Thattai is another must be item for Srijayanthi! Do use freshly ground flours (Rice and Urad dal) whose recipes have been posted earlier.
- Rice flour – 2 cups
- Urad dal flour – 1/4 cup
- Grated coconut – 1 tablespoon
- Channa dal 2 teaspoons
- Moong dal – 2 teaspoons
- Curry leaves – 2 twigs
- Ghee – 1 table spoon
- Pepper powder – 1teaspoon
- Salt to taste
- Oil for deep frying
- Broken Cashew (Optional)
- Soak the channa dal and moong dal for 10 minutes.
- Mix the flours , coconut, salt , pepper powder, chopped curry leaves, soaked dals and ghee in a large container.
- Add water and knead to a smooth dough. The dough should be soft so that it does not break or crack while flattenning.
- Knead well for a while. Take lemon sized balls and flatten the dough to a round of about 4 inch diameter on to a white cloth. If the thattai cracks or breaks, just add some more water to the dough.
- To make the thattais you can also grease your fingers with little oil.
- Finish making the rounds with all the dough.
- Heat oil in a deep pan and Check the oil temperature by dropping a small piece in to the oil.
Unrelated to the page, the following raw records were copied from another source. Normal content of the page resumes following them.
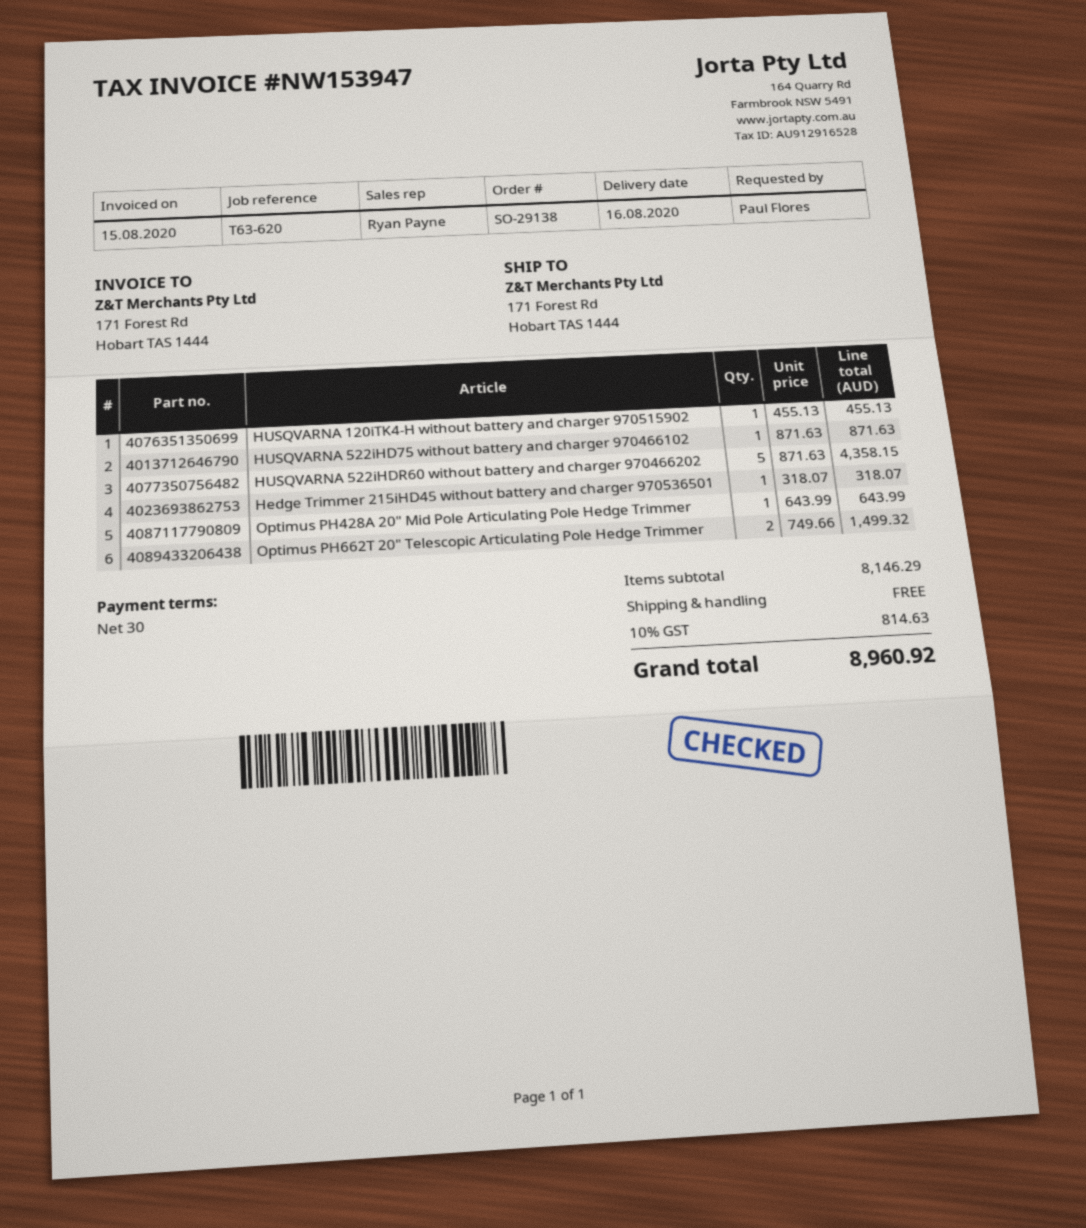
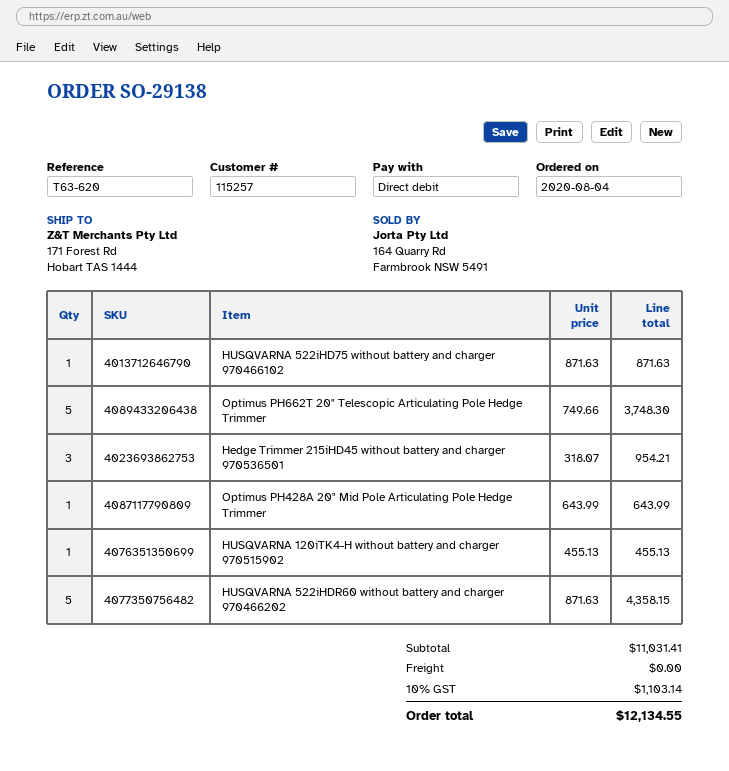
Hedge Trimmer 215iHD45 without battery and charger 970536501: 1 x 318.07 = 318.07 -> 3 x 318.07 = 954.21
Optimus PH662T 20" Telescopic Articulating Pole Hedge Trimmer: 2 x 749.66 = 1499.32 -> 5 x 749.66 = 3748.30
subtotal: 8146.29 -> 11031.41
tax: 10% = 814.63 -> 10% = 1103.14
total: 8960.92 -> 12134.55

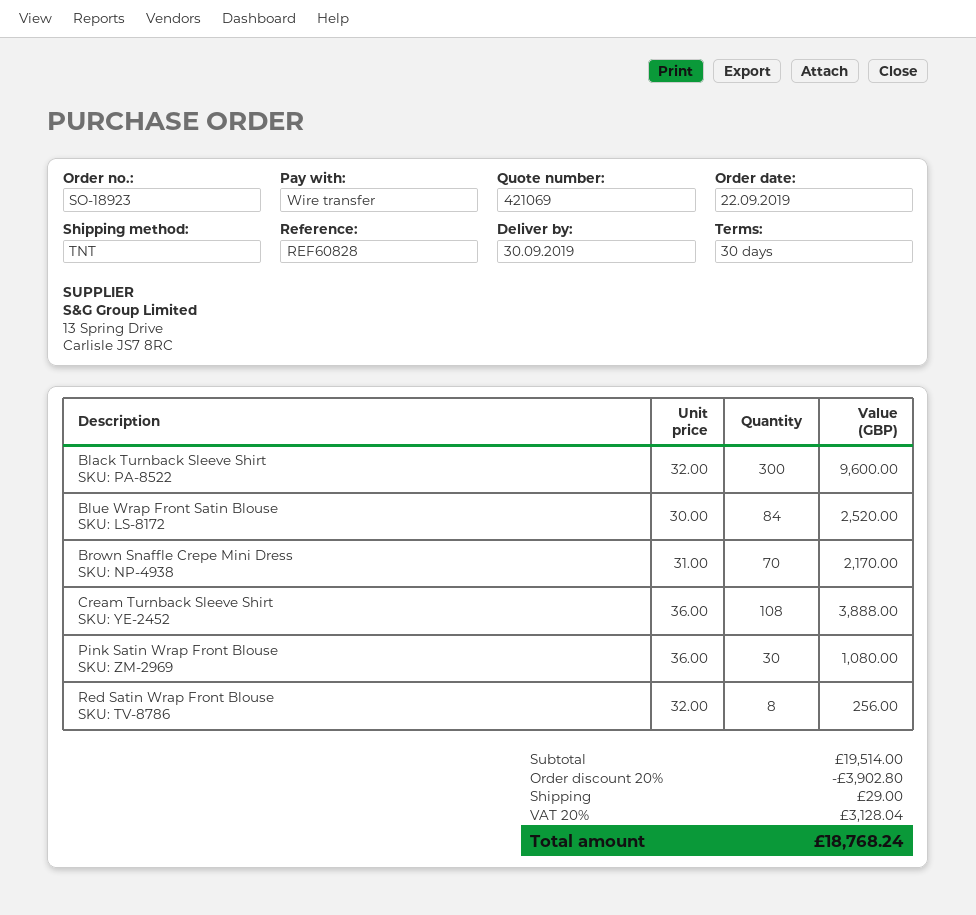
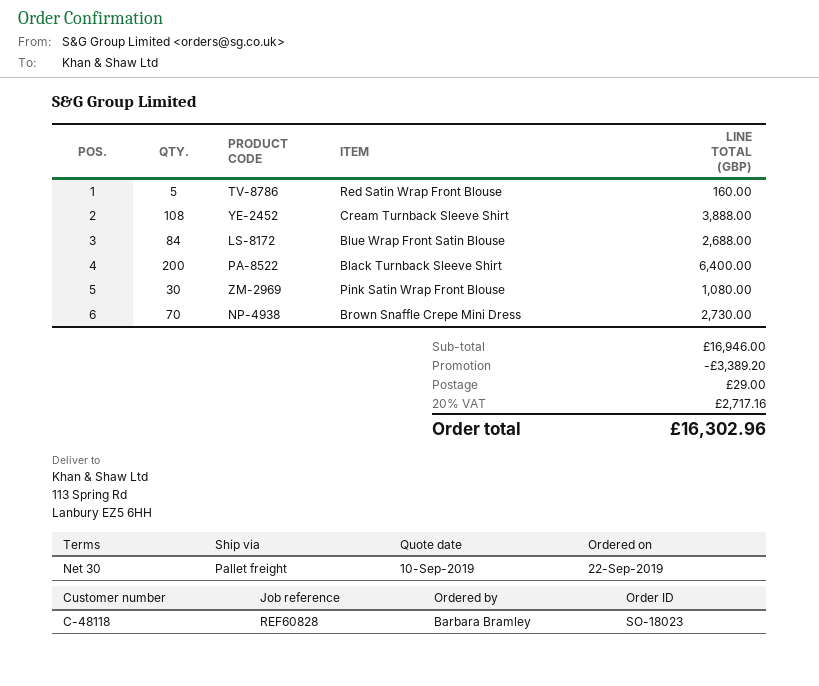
order number: SO-18923 -> SO-18023
shipping method: TNT -> pallet freight
Black Turnback Sleeve Shirt: 300 for 9600.00 -> 200 for 6400.00
Blue Wrap Front Satin Blouse: 84 for 2520.00 -> 84 for 2688.00
Brown Snaffle Crepe Mini Dress: 70 for 2170.00 -> 70 for 2730.00
Red Satin Wrap Front Blouse: 8 for 256.00 -> 5 for 160.00
subtotal: 19514.00 -> 16946.00
discount: 3902.80 -> 3389.20
tax: 20% = 3128.04 -> 20% = 2717.16
total: 18768.24 -> 16302.96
- If it rises up immediately then the oil is ready for frying. Start frying around 6 thattais at a time, Frying the dried ones first.
- Always keep the flame between low and medium. Turn the thattais to cook the other side.
- Once the sound subsides, drain well and remove on a kitchen napkin.
- Your thattais are ready for the neivedyam.